To validate effectiveness of proposed method, it is applied to IEEE 33 bus network shown in Fig. 4. The network system consists of wind turbines, photovoltaic systems and dispatchable DGs which supply loads. System parameters are given in Candelo Becerra and Hernández Riaño (2013). Each dispatchable DG can work in RPC and APC individually or simultaneously. Non-dispatchable DGs generate their output active power based on their active power curves and can only work in RPC mode. DGs are oversized by 20% more than their active power capacity. The lower and upper acceptable limits for voltage control are set to [0.95–1.05]p.u. The proposed ARMU has been evaluated under different situations such as state A, B and C in distribution network. In the A, B and C, states to demonstrate the validity of the proposed method, the ARMU system is compared with the system without proposed ARMU method. To validate optimality of proposed method, states A and C are also evaluated in a centralized subgradient. It is assumed that point of common coupling bus voltage (V1) is constant in all simulations.

Fig. 4
figure 4

Case study system a state B, b states A and C

In all calculations of active power, the output of controlled sources is equal to the difference in nominal power of cut amount of the generated power of the source.

According to ARMU, the curtailment power of DGs is control variables so reference active power of dispatchable DGs is obtained as follows. Also in all figures output active power of DGs is obtained from the following equations.

$$P_{\text{Rap}} = P_{\text{Aap}} - P_{\text{Cap}} ,$$
(48)

where \(P_{\text{Rap}}\), \(P_{\text{Aap}}\) and \(P_{\text{Cap}}\) are reference active power, available active power and curtailment active power, respectively. The reactive power of DGs is regulated to meet the objective function based on proposed ARMU. Minimum and maximum available reactive powers are obtained as follows:

$$Q_{\text{max,min}} = \pm \sqrt {S_{\text{nominal}}^{2} - P_{\text{Rap}}^{2} } ,$$
(49)

where \(S_{\text{nominal}}\) and \(Q_{\text{max,min}}\) are apparent and maximum/minimum reactive powers, respectively. Usually, finishing data measurement within one cycle (20 ms for 50 Hz system) is not hard. Moreover, the information exchange between two control units and the control update time for each local control and management unit take less than 5 and 1 ms, respectively. Therefore, one step of control update takes less than 25 ms to finish. So, one second is enough for the distribution solution to fulfill one round of update, and it updates the control settings every 1 s until convergence. Actually, the time interval between control update can be set to a very small value, even less than 1 s.
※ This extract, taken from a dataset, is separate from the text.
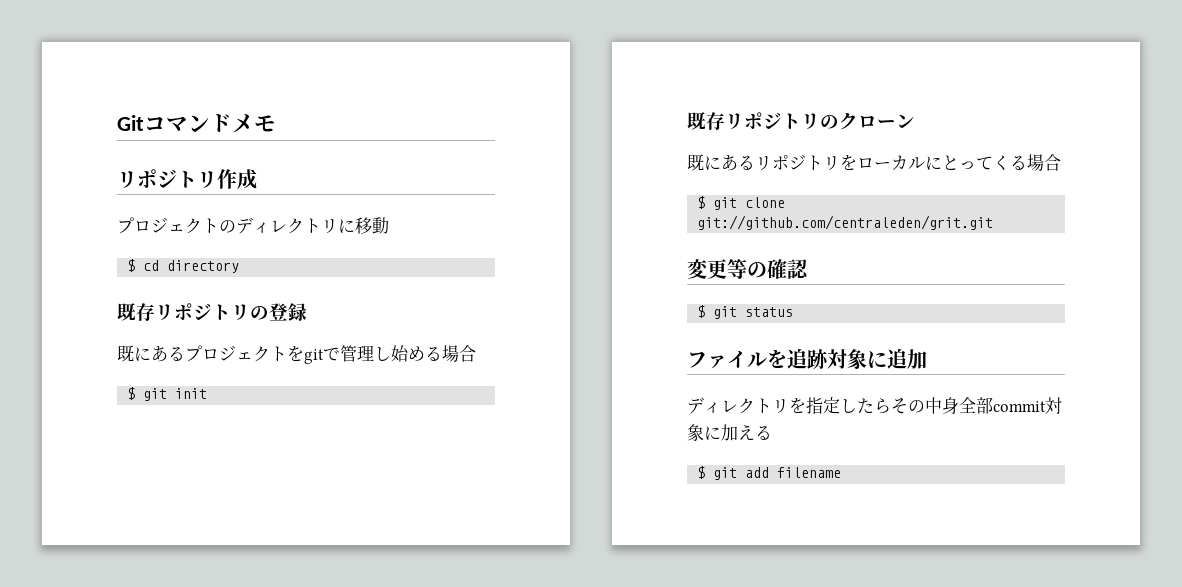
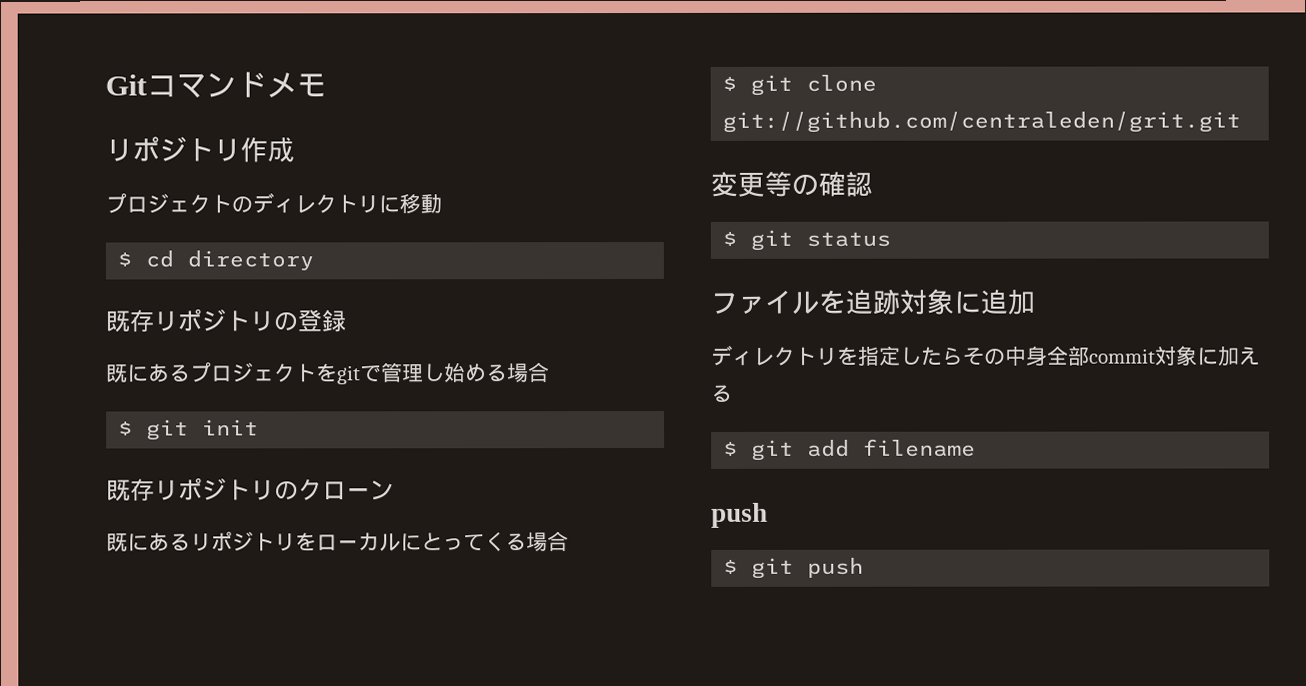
(842, 472) none -> [711,502,768,528] [723,557,865,579] // push // $ git push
State A In state A, all objective functions are considered simultaneously (wL = 0.06, wV = 0.3, wC = 3 and wS = 15). DG characteristics are given in Table 1. In this state, all DGs are dispatchable in Fig. 1a.

Table 1 Characteristics of DGs in case study system

In addition to the previous assumption, in order to validate the performance of the proposed solution in over voltage condition, it is assumed that at t = 15 s the consumption power increases to 90% of its nominal value and restore. The simulation results for this state are illustrated in Fig. 5. As shown in Fig. 5b, the converged values of the loss objective function with the distributed and centralized solutions are the same at wL = 0.06 and both are significantly lower than the case without control. Moreover, corresponding to Fig. 5b, increment of wL reduces minimum voltage and loss power and makes the speed of convergence worse as the simulation converges in more iterations.

Fig. 5
figure 5

Simulation results for scenario 1: a evolution of active power loss with different control solutions, b minimum voltage of the system with different control solutions

State B In this case, changes in operating conditions are considered as different scenarios. Thus, simulations are conducted in different loading conditions and different levels of DGs’ active power. These changes are used as disturbances, and therefore, the DG units appeared as intermittent sources. The sequence of loading condition and DGs’ active power level is given in Table 2.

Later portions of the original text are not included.